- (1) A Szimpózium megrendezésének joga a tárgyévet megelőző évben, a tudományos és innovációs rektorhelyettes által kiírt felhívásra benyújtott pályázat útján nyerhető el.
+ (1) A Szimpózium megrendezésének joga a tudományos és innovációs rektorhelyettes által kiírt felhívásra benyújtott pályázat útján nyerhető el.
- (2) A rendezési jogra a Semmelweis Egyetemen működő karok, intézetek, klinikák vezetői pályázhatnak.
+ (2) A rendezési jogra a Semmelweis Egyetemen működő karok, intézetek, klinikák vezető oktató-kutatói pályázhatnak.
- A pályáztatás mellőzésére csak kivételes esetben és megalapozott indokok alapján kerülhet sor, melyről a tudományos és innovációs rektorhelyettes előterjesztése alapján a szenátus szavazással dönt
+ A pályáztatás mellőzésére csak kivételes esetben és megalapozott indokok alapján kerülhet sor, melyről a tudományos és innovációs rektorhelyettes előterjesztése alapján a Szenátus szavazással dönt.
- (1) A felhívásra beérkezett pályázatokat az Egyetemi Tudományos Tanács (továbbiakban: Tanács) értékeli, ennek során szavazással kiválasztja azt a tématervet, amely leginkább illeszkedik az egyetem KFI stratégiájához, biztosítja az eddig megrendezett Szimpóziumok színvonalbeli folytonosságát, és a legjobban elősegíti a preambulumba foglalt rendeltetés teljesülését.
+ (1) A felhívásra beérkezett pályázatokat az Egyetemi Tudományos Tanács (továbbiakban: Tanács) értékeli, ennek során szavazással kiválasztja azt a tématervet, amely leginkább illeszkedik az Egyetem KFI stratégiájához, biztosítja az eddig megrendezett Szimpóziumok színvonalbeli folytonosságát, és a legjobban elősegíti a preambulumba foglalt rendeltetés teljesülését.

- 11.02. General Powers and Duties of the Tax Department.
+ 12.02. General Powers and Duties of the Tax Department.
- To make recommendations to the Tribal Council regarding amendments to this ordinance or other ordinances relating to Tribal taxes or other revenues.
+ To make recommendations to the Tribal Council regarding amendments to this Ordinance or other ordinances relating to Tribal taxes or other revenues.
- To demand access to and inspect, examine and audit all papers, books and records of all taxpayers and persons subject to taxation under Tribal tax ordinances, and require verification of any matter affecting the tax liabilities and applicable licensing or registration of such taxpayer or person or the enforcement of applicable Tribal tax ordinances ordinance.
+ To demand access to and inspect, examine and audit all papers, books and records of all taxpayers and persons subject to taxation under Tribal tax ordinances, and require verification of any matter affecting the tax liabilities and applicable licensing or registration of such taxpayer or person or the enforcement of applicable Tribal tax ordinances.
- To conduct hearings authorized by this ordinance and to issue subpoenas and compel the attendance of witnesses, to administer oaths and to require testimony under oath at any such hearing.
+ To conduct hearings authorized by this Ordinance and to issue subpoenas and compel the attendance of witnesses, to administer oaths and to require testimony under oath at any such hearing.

::::

• About this task
Find each line above that contains "joga", and copy those lines.

• Written answer
- (1) A Szimpózium megrendezésének joga a tárgyévet megelőző évben, a tudományos és innovációs rektorhelyettes által kiírt felhívásra benyújtott pályázat útján nyerhető el.
+ (1) A Szimpózium megrendezésének joga a tudományos és innovációs rektorhelyettes által kiírt felhívásra benyújtott pályázat útján nyerhető el.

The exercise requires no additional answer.